Dans les premiers blues, l'affranchi-pas-encore-libre pleure souvent la disparition de l'amante qui l'accompagnait dans le bouge pour y noyer dans l'alcool, la musique et le sexe le vide existentiel provoqué par la perte de son statut social (le statut d'esclave, aussi ignoble fût-il, était bien un statut social conférant des droits et une place dans le monde).

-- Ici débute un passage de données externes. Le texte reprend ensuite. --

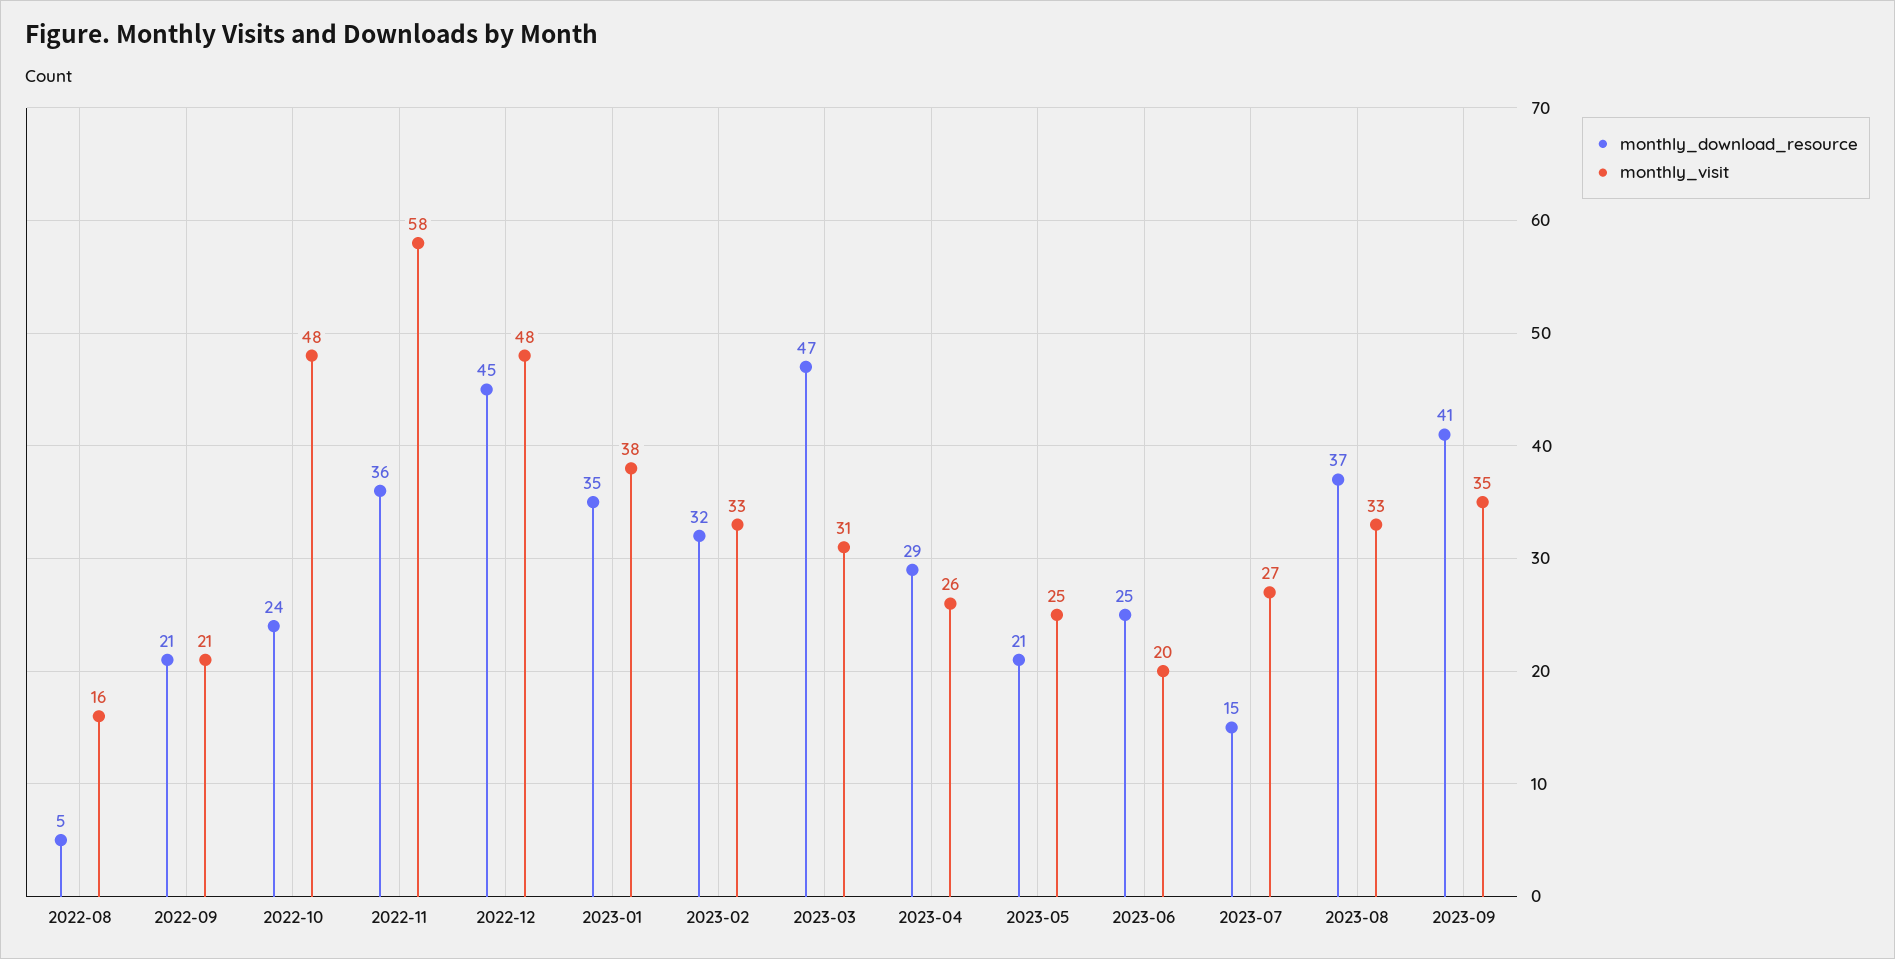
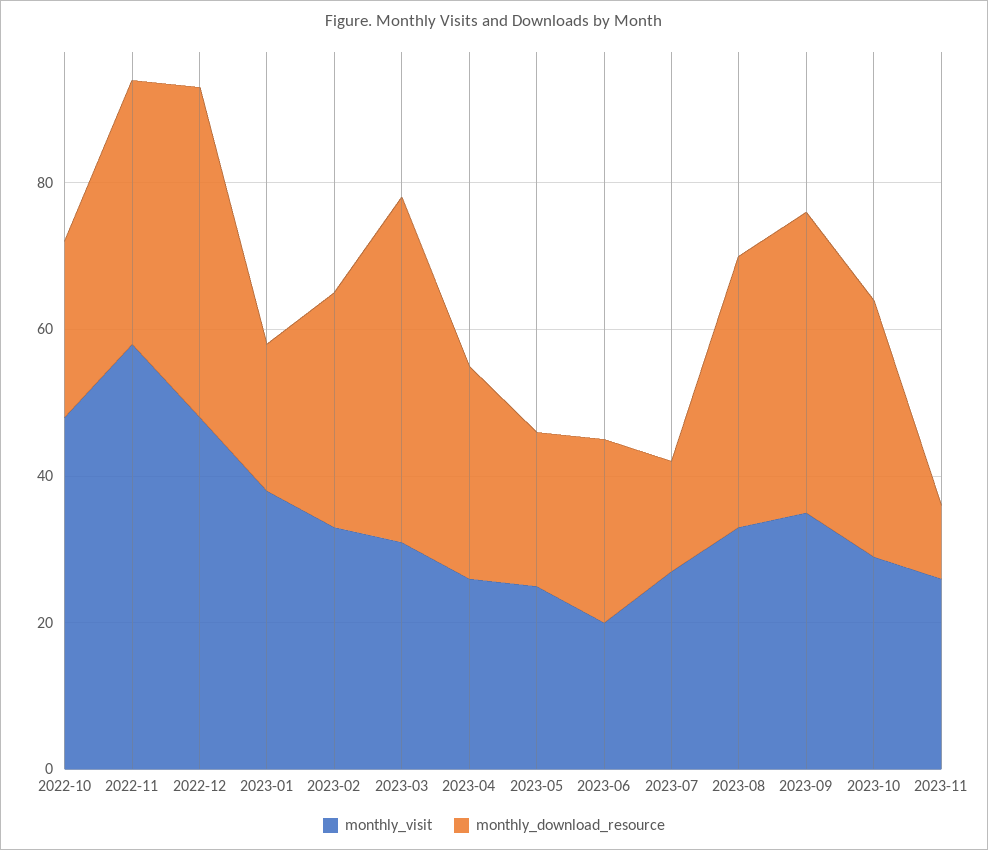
monthly_download_resource, 2022-08: 5 -> none
monthly_visit, 2022-08: 16 -> none
monthly_download_resource, 2022-09: 21 -> none
monthly_visit, 2022-09: 21 -> none
monthly_download_resource, 2023-01: 35 -> 20
monthly_visit, 2023-10: none -> 30
monthly_download_resource, 2023-10: none -> 35
monthly_visit, 2023-11: none -> 25
monthly_download_resource, 2023-11: none -> 10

Cela dit, je suis bien d'accord avec ça : "Les chants du blues ne tournent jamais autour de la figure de l'absent mais de soi souffrant (la trahison, l'infidélité, comme chez Billie Holliday) ou l'absence et la solitude, dûment mis en scène, mise en scène de soi souffrant qu'une certaine race chouineuse a érigé en art sacré-profane, en folklore politique."
La rengaine victimaire des Noirs ne s'est jamais éteinte, y compris dans le rap le plus agressif.
Ces jugements radicaux sur ce dont sont capables les hommes selon qu'ils appartiennent à telle aire géographique ou autre, telle culture ou civilisation me semblent trop tranchés, surtout s'il s'agit d'artistes et de poètes, qui sont censés être presque par définition des êtres d'exception qui ont pu se dédomestiquer des mentalités ambiantes.
A mon sens, il suffit qu'il y ait eu un Omar Khayyamm ou Ibn Arabi (en fait il y en eut beaucoup plus je crois) pour que ce type de "déterminismes ethno-socio-culturels" puissent être sans trop d’extraordinaire dépassés par le réel, tant mieux...

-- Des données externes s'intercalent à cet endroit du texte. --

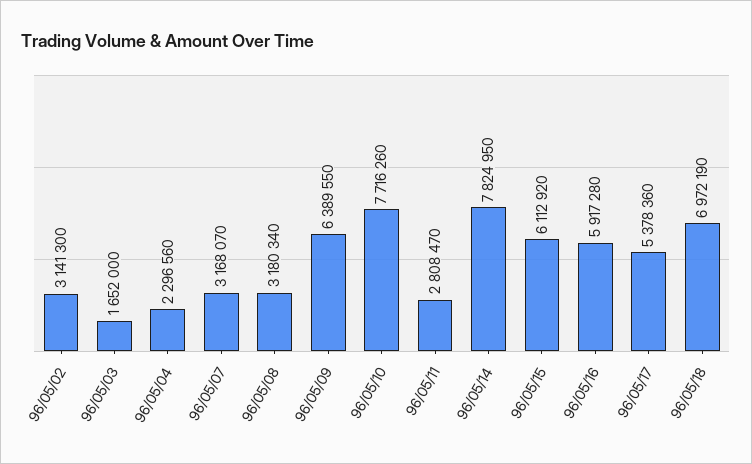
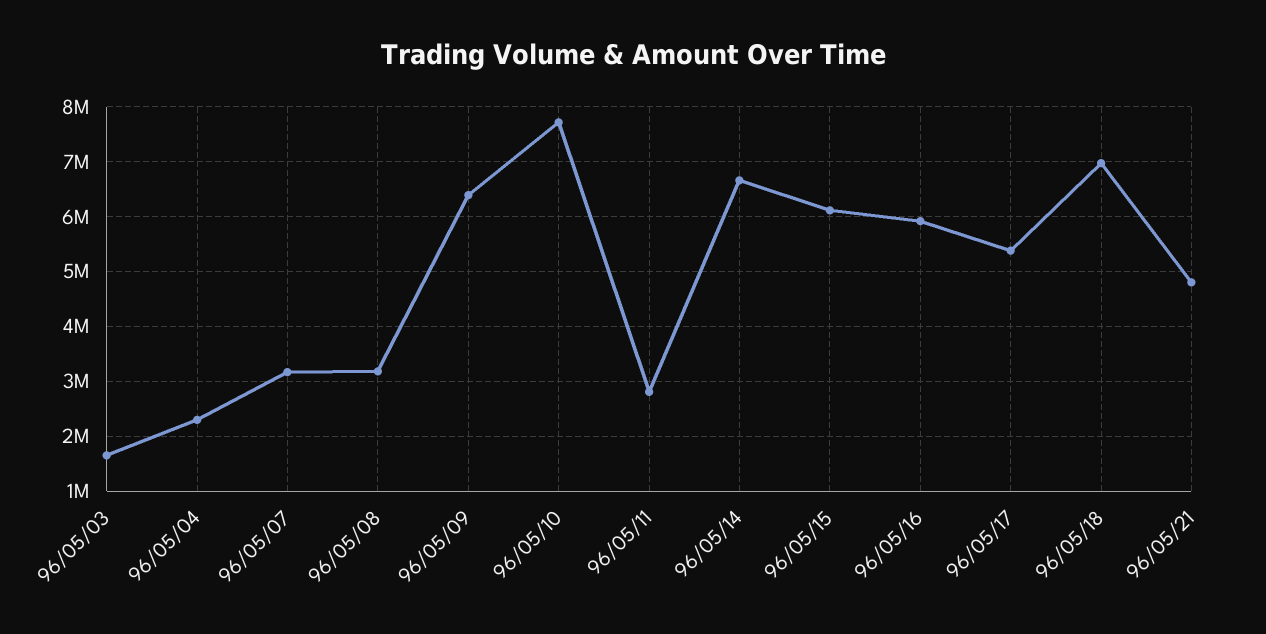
96/05/02: 3141300 -> none
96/05/14: 7824950 -> 6600000
96/05/21: none -> 4800000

« Quand nos deux corps perdront mon âme avec la tienne,
les os des morts seront ma tombe avec la tienne.
Et plus tard, des maçons, pour bâtir un tombeau,
viendront déterrer ma poussière avec la tienne. »

Omar Khayyam (Persan de l'an mille et quelques) - Rubaiyat

« And death shall have no dominion.
Dead men naked they shall be one
With the man in the wind and the west moon;
When their bones are picked clean and the clean bones gone,
They shall have stars at elbow and foot; »

Dylan Thomas (Gallois de l'an mille neuf cents et quelques) - And death shall have no dominion
Oui bon. C'était une vision franco-japonaise concoctée sur un coin de table de cuisine fort encombré.

Il en est ainsi des associations humaines improbables : elles ne sont soutenues par aucun tuteur en matériau premache. Ne peuvent se fonder sur aucun terreau anthropologique ou simplement historique commun. Elles s'improvisent un sol en tissant des métaphores, improbables et hasardeuses, dans un constant souci de bienveillance mutuelle.
Les hommes arabes ont en réserve plus de sang et de larmes d'amour à verser pour leur prophète que pour leurs femmes et leurs enfants.